Output only the lines below from the one holding "(284, 891) // -> (269, 802) none" down to the one holding "[116,540,124,551] 5 -> [586,58,596,69] ?", both end lines included and every picture dropped.

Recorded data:

▬▬▬▬▬▬

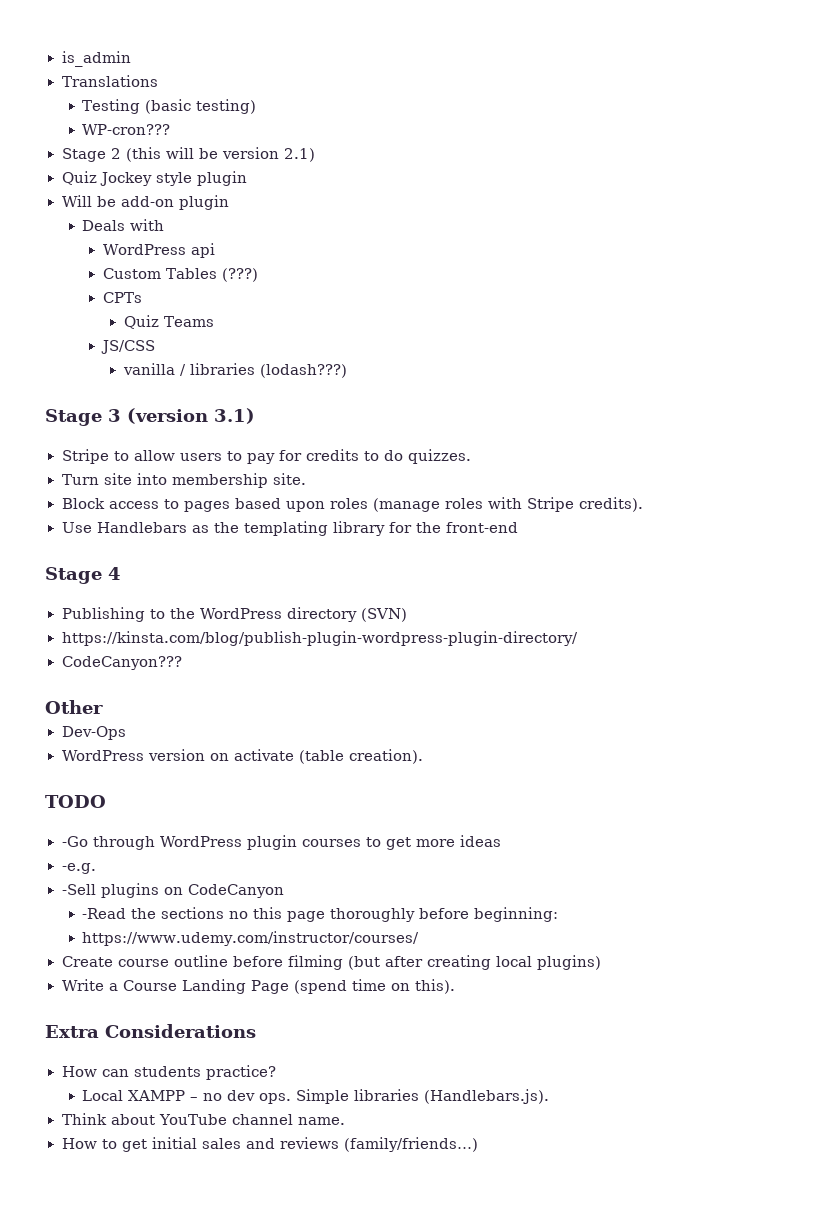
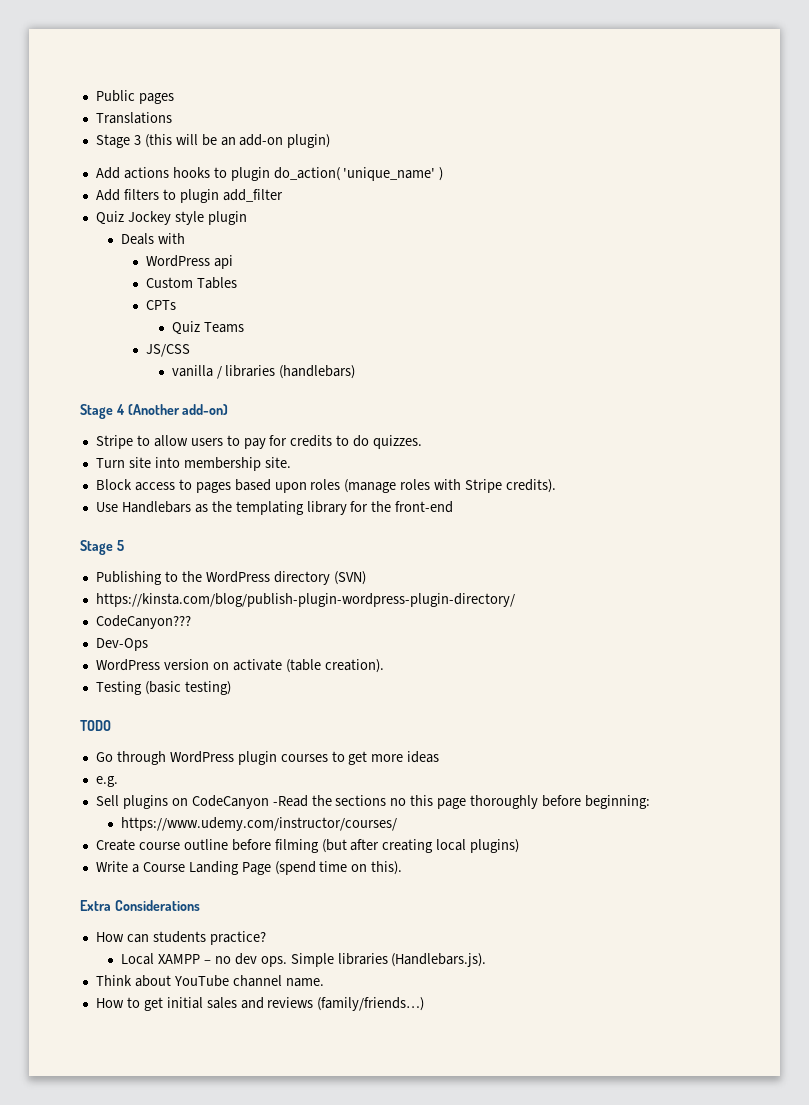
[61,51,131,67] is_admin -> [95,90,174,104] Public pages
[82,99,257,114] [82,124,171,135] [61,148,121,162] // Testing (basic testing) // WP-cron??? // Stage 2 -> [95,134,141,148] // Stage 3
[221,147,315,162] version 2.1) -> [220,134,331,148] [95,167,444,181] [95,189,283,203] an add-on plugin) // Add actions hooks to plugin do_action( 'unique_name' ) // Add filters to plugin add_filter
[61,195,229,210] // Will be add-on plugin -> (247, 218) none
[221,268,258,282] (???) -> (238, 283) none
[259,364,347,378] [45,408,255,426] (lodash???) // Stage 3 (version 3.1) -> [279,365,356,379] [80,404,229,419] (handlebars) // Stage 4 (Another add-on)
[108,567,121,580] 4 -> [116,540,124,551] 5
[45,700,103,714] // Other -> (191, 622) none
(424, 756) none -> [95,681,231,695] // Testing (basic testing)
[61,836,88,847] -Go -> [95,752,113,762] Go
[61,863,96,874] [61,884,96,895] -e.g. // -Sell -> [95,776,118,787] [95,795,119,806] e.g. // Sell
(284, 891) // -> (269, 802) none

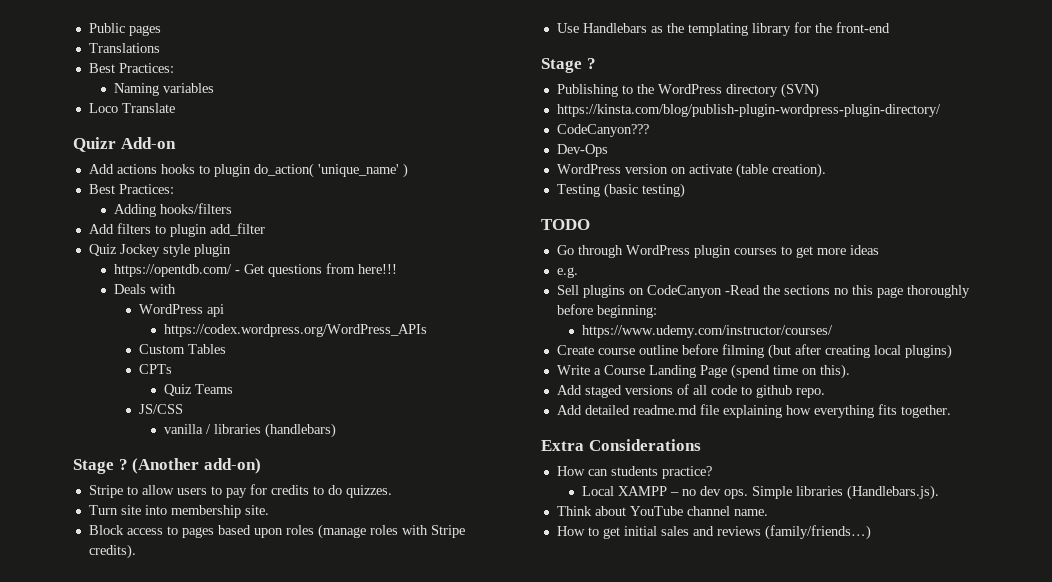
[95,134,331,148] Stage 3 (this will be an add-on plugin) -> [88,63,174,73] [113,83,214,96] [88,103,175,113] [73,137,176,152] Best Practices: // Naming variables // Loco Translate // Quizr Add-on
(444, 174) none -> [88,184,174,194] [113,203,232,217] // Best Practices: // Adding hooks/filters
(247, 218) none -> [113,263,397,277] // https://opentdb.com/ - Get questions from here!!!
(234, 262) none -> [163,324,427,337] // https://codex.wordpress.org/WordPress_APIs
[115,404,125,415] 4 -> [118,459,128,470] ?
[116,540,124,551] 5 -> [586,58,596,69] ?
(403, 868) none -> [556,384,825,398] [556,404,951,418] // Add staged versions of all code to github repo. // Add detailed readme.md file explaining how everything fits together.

▬▬▬▬▬▬

■ Answer below ■
(284, 891) // -> (269, 802) none

[95,134,331,148] Stage 3 (this will be an add-on plugin) -> [88,63,174,73] [113,83,214,96] [88,103,175,113] [73,137,176,152] Best Practices: // Naming variables // Loco Translate // Quizr Add-on
(444, 174) none -> [88,184,174,194] [113,203,232,217] // Best Practices: // Adding hooks/filters
(247, 218) none -> [113,263,397,277] // https://opentdb.com/ - Get questions from here!!!
(234, 262) none -> [163,324,427,337] // https://codex.wordpress.org/WordPress_APIs
[115,404,125,415] 4 -> [118,459,128,470] ?
[116,540,124,551] 5 -> [586,58,596,69] ?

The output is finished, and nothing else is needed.